→ Problem requirements
Please determine the number of lines in the material below that contain the word "grid", and state it alone.

→ Exercise inputs
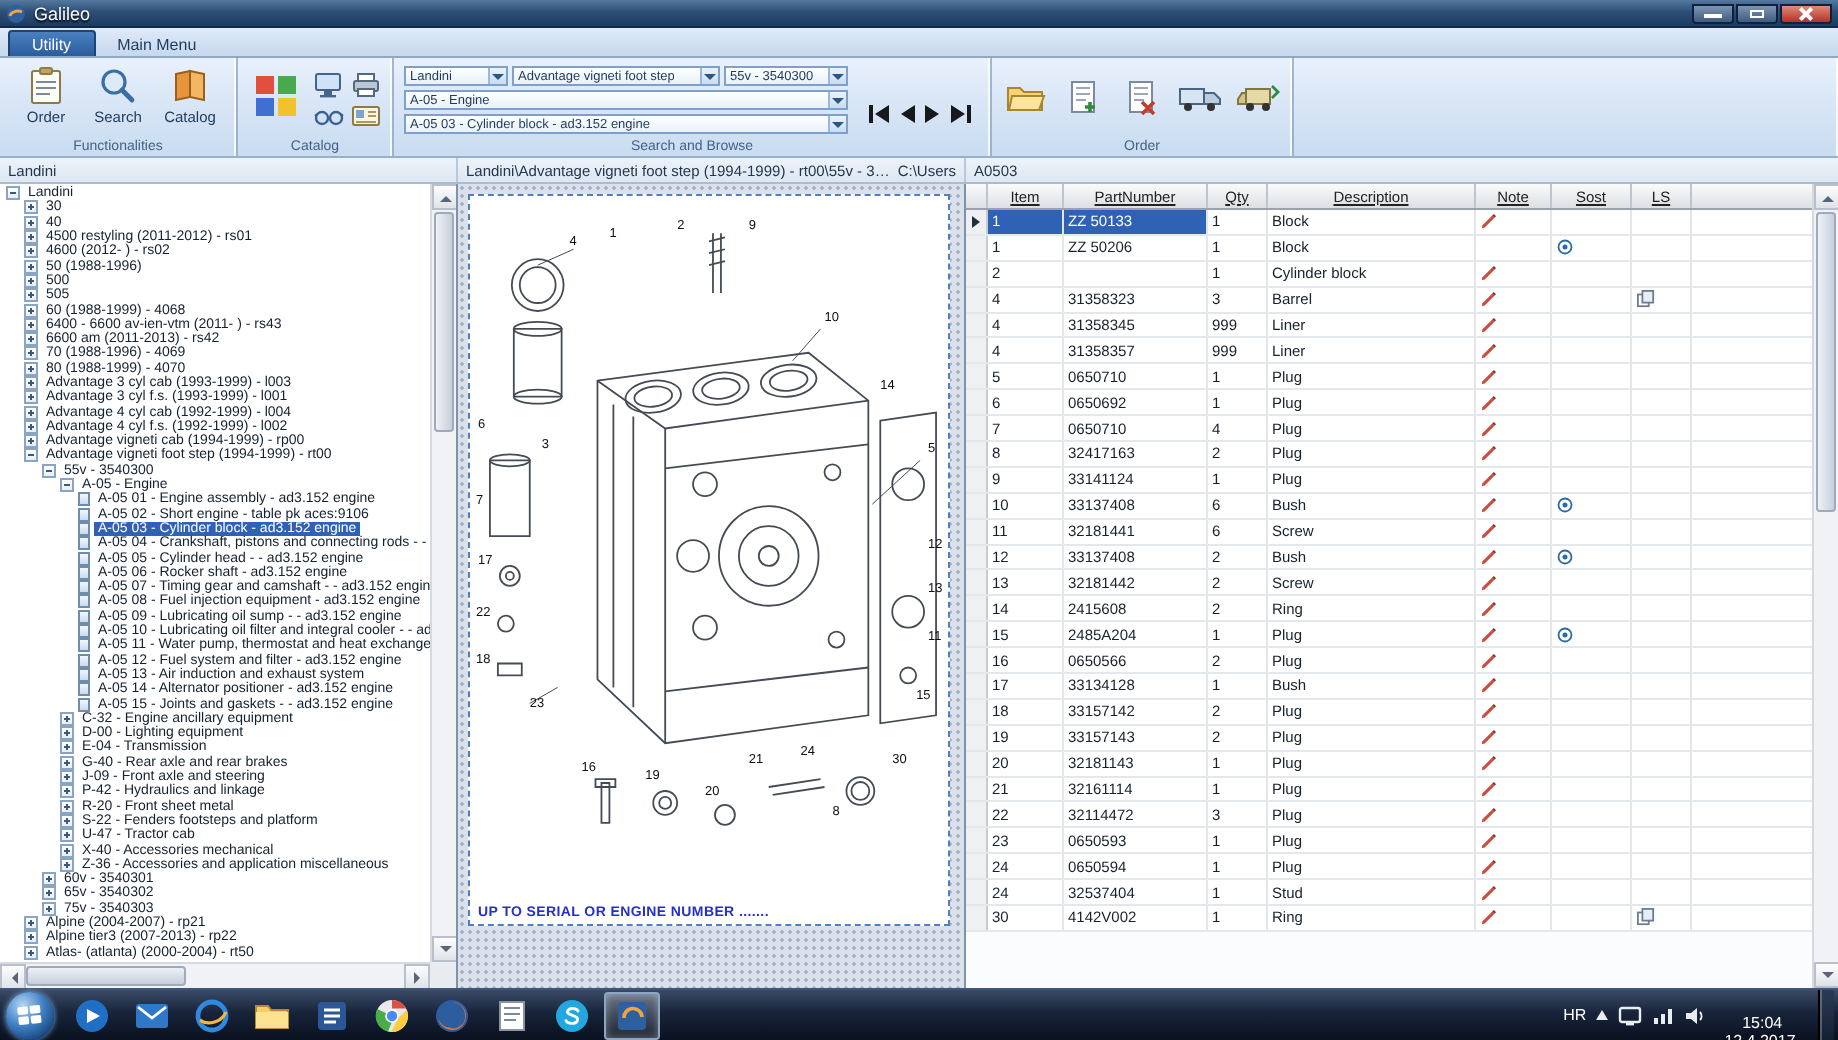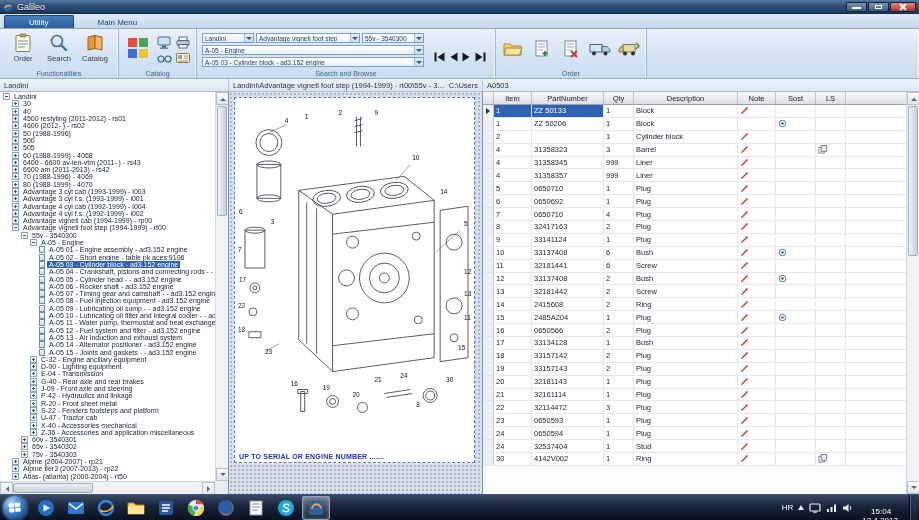--- a/index.html
+++ b/index.html
@@ -15,21 +15,21 @@
   .wbtn{width:21px;height:10px;border:1px solid #0e2240;border-radius:0 0 2px 2px;background:linear-gradient(#7d95b1,#3f5c7e);position:relative;}
   .wbtn.close{background:linear-gradient(#e08a7a,#b13325);width:26px;}
   .wbtn::after,.wbtn::before{content:"";position:absolute;background:#fff;}
   .wbtn.min::after{left:5px;right:5px;bottom:2px;height:2px;}
   .wbtn.max::after{left:6px;right:6px;top:2px;bottom:2px;background:transparent;border:1px solid #fff;}
   .wbtn.close::after{left:50%;top:50%;width:8px;height:2px;margin:-1px 0 0 -4px;transform:rotate(45deg);}
   .wbtn.close::before{left:50%;top:50%;width:8px;height:2px;margin:-1px 0 0 -4px;transform:rotate(-45deg);}
 
   
   .tabrow{height:15px;background:linear-gradient(#dfeafa,#c6d8ec);display:flex;align-items:flex-end;padding-left:4px;border-bottom:1px solid #8fa8c6;}
-  .rtab{font-size:8px;padding:2px 24px 1px;color:#1c3a5e;border-radius:2px 2px 0 0;}
+  .rtab{font-size:8px;padding:2px 11px 1px;color:#1c3a5e;border-radius:2px 2px 0 0;}
   .rtab.active{background:linear-gradient(#4a80c0,#2a5c9c);color:#fff;border:1px solid #1d4476;border-bottom:none;}
 
   
   .ribbon{height:50px;display:flex;background:linear-gradient(#e9f1fc 0%,#d6e4f5 55%,#c9dcf0 100%);border-bottom:1px solid #98b0cb;}
   .rgroup{position:relative;height:100%;padding:2px 5px 11px;border-right:1px solid rgba(138,164,196,.75);box-shadow:inset -1px 0 0 rgba(255,255,255,.8);display:flex;align-items:flex-start;}
   .glabel{position:absolute;bottom:1px;left:0;right:0;text-align:center;font-size:7px;color:#44618a;}
   .bigbtn{display:flex;flex-direction:column;align-items:center;width:36px;padding-top:2px;font-size:7.5px;color:#1f3a5c;border-radius:2px;}
   .bigbtn svg{margin-bottom:1px;}
   .smicons{display:grid;grid-template-columns:auto auto;gap:2px 3px;margin:4px 0 0 4px;}
   .smic{width:16px;height:14px;display:flex;align-items:center;justify-content:center;border-radius:2px;}
@@ -86,21 +86,21 @@
   .canvas{position:absolute;left:5px;top:5px;right:7px;height:366px;background:#fff;border:1px dashed #4f7fc0;}
   .canvas svg{display:block;width:100%;height:calc(100% - 13px);}
   .serial-note{position:absolute;left:4px;bottom:2px;font-size:7px;font-weight:bold;color:#2430c8;letter-spacing:.2px;}
   .draw{stroke:#454b54;fill:none;stroke-width:.9;}
   .callouts text{font-size:6.5px;fill:#111;font-family:"Liberation Sans",sans-serif;}
 
   
   .table-panel{flex:1;position:relative;background:#fbfcfd;}
   .grid{position:absolute;left:0;top:0;right:13px;bottom:0;--cols:11px 38px 72px 30px 104px 38px 40px 30px 1fr;overflow:hidden;}
   .ghead{display:grid;grid-template-columns:var(--cols);height:13px;background:linear-gradient(#fbfbfb,#dcdfe3);border-bottom:1px solid #9aa3ad;font-size:7.5px;color:#222;}
-  .hc{border-right:1px solid #bfc5cc;display:flex;align-items:center;justify-content:center;overflow:hidden;}
+  .hc{border-right:1px solid #bfc5cc;display:flex;align-items:center;justify-content:center;overflow:hidden;text-decoration:underline;}
   .grow{display:grid;grid-template-columns:var(--cols);height:12.9px;background:#fff;border-bottom:1px solid #e4e7eb;font-size:7.5px;color:#17212c;}
   .gc{border-right:1px solid #e2e5ea;padding:0 2px;display:flex;align-items:center;overflow:hidden;white-space:nowrap;}
   .c-rowsel{background:#eef0f3;border-right:1px solid #c6ccd4;padding:0;justify-content:center;}
   .grow.sel .c-item,.grow.sel .c-part{background:#2f62b5;color:#fff;}
   .rowarrow{width:0;height:0;border-left:4px solid #23303e;border-top:3px solid transparent;border-bottom:3px solid transparent;}
 
   
   .taskbar{position:absolute;left:0;bottom:0;width:919px;height:26px;background:linear-gradient(180deg,#3a4a66 0%,#18243a 45%,#0a111f 100%);border-top:1px solid #3e5576;display:flex;align-items:center;}
   .startorb{width:24px;height:24px;margin:0 5px 0 3px;border-radius:50%;background:radial-gradient(circle at 35% 28%,#b5d6f5 0%,#3f7fc4 45%,#16457e 80%,#0b2c55 100%);box-shadow:0 0 3px #7fb3e8;display:flex;align-items:center;justify-content:center;flex:none;}
   .tb-icons{display:flex;align-items:center;gap:2px;}

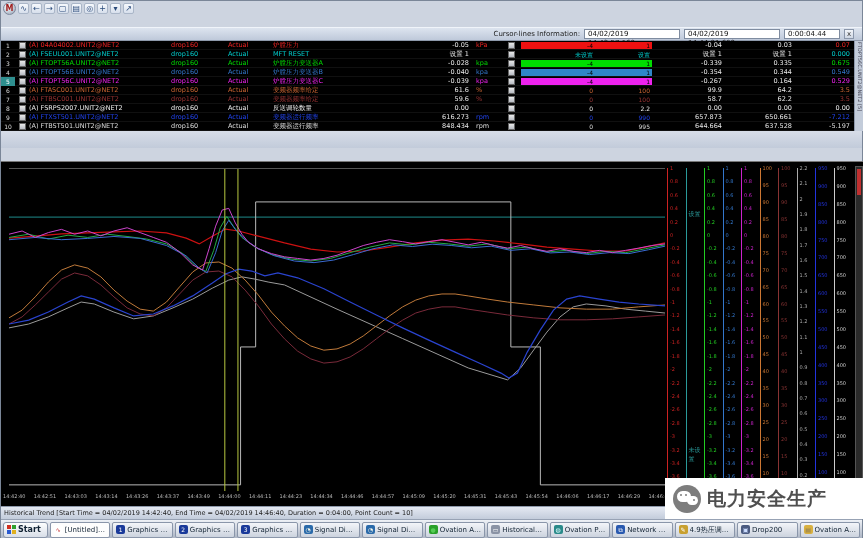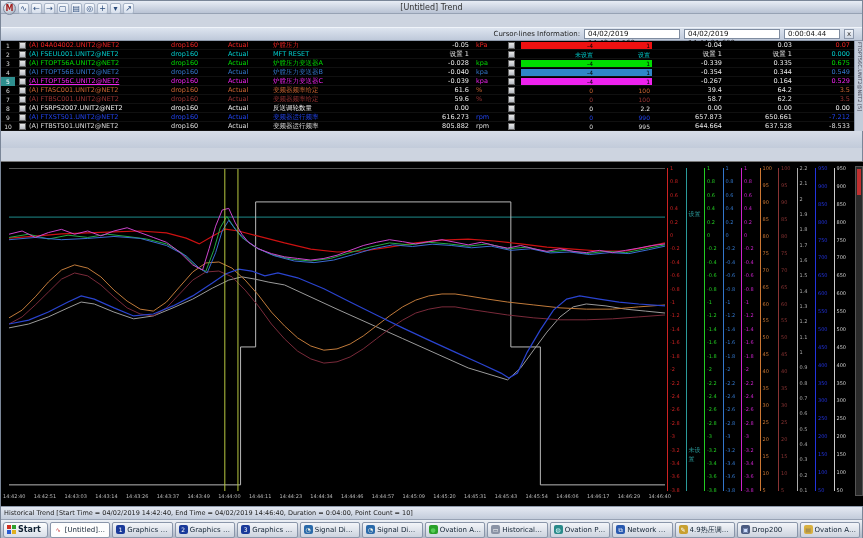--- a/index.html
+++ b/index.html
@@ -104,23 +104,20 @@
   #wm-logo .b2 { position:absolute; right:3px; top:11px; width:11px; height:9px; background:#fff; border-radius:5px; }
   #wm-logo .e1,#wm-logo .e2,#wm-logo .e3 { position:absolute; width:2px; height:2px; background:#7d7d7d; border-radius:50%; }
   #wm-logo .e1 { left:7px; top:9px; } #wm-logo .e2 { left:12px; top:9px; } #wm-logo .e3 { right:6px; top:14px; }
   #wm-text { font-size:19px; font-weight:bold; color:#4f4f4f; letter-spacing:1px; white-space:nowrap; }
 </style>
 </head>
 <body>
 
 <div id="app">
 
-  <div id="titlebar">
-    <div id="title-text">[Untitled] Trend</div>
-  </div>
   <div id="qat">
     <div id="app-logo">M</div>
   <span class="qat-btn">∿</span>
       <span class="qat-btn">←</span>
       <span class="qat-btn">→</span>
       <span class="qat-btn">▢</span>
       <span class="qat-btn">▤</span>
       <span class="qat-btn">◎</span>
       <span class="qat-btn">+</span>
       <span class="qat-btn">▾</span>
@@ -223,21 +220,21 @@
         </div>
         <div class="c-c1">-0.354</div>
         <div class="c-c2">0.344</div>
         <div class="c-delta" style="color: rgb(51, 119, 204);">0.549</div>
       </div>
       <div class="prow">
         <div class="c-num sel">5</div>
         <div>
           <span class="chk" style="display: block;"></span>
         </div>
-        <div class="c-name" style="color: rgb(238, 34, 238); text-decoration: underline;">(A) FTOPT56C.UNIT2@NET2</div>
+        <div class="c-name" style="color: rgb(238, 34, 238);">(A) FTOPT56C.UNIT2@NET2</div>
         <div style="color: rgb(238, 34, 238);">drop160</div>
         <div style="color: rgb(238, 34, 238);">Actual</div>
         <div style="color: rgb(238, 34, 238);">炉膛压力变送器C</div>
         <div class="c-val">-0.039</div>
         <div class="c-unit" style="color: rgb(238, 34, 238);">kpa</div>
         <div>
           <span class="chk" style="display: block;"></span>
         </div>
         <div class="c-bar" style="background: rgb(238, 34, 238);">
           <span class="minv" style="color: rgb(0, 0, 0);">-4</span>
@@ -258,21 +255,21 @@
         <div style="color: rgb(204, 102, 51);">变频器频率给定</div>
         <div class="c-val">61.6</div>
         <div class="c-unit" style="color: rgb(204, 102, 51);">%</div>
         <div>
           <span class="chk" style="display: block;"></span>
         </div>
         <div class="c-bar">
           <span class="minv" style="color: rgb(204, 102, 51);">0</span>
           <span class="maxv" style="color: rgb(204, 102, 51);">100</span>
         </div>
-        <div class="c-c1">39.4</div>
+        <div class="c-c1">99.9</div>
         <div class="c-c2">64.2</div>
         <div class="c-delta" style="color: rgb(204, 102, 51);">3.5</div>
       </div>
       <div class="prow">
         <div class="c-num">7</div>
         <div>
           <span class="chk" style="display: block;"></span>
         </div>
         <div class="c-name" style="color: rgb(153, 51, 51);">(A) FTBSC001.UNIT2@NET2</div>
         <div style="color: rgb(153, 51, 51);">drop160</div>
@@ -337,32 +334,32 @@
       </div>
       <div class="prow">
         <div class="c-num">10</div>
         <div>
           <span class="chk" style="display: block;"></span>
         </div>
         <div class="c-name" style="color: rgb(221, 221, 221);">(A) FTBST501.UNIT2@NET2</div>
         <div style="color: rgb(221, 221, 221);">drop160</div>
         <div style="color: rgb(221, 221, 221);">Actual</div>
         <div style="color: rgb(221, 221, 221);">变频器运行频率</div>
-        <div class="c-val">805.882</div>
+        <div class="c-val">848.434</div>
         <div class="c-unit" style="color: rgb(221, 221, 221);">rpm</div>
         <div>
           <span class="chk" style="display: block;"></span>
         </div>
         <div class="c-bar">
           <span class="minv" style="color: rgb(221, 221, 221);">0</span>
           <span class="maxv" style="color: rgb(221, 221, 221);">995</span>
         </div>
         <div class="c-c1">644.664</div>
         <div class="c-c2">637.528</div>
-        <div class="c-delta" style="color: rgb(221, 221, 221);">-8.533</div>
+        <div class="c-delta" style="color: rgb(221, 221, 221);">-5.197</div>
       </div>
     </div>
   <div id="table-side">
     <span>FTOPT56C.UNIT2@NET2 [5]</span>
   </div>
 
   <div id="gapstrip"></div>
 
   <div id="chartwrap">
     <div id="plot">
@@ -658,20 +655,30 @@
         <span>14:46:29</span>
         <span>14:46:40</span>
       </div>
     <div id="chart-scroll">
       <div class="thumb"></div>
     </div>
   </div>
 
   <div id="statusbar">Historical Trend [Start Time = 04/02/2019 14:42:40,  End Time = 04/02/2019 14:46:40,  Duration = 0:04:00,  Point Count = 10]</div>
 
+  <div id="watermark">
+    <div id="wm-logo">
+      <i class="b1"></i>
+        <i class="b2"></i>
+        <i class="e1"></i>
+        <i class="e2"></i>
+        <i class="e3"></i>
+    </div>
+    <div id="wm-text">电力安全生产</div>
+  </div>
 
   <div id="taskbar">
     <div id="start-btn">
       <span id="start-flag">
         <i style="background:#d03020"></i>
           <i style="background:#30a030"></i>
           <i style="background:#2a5ad0"></i>
           <i style="background:#e0b020"></i>
       </span>
       <span>Start</span>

→ Task output
4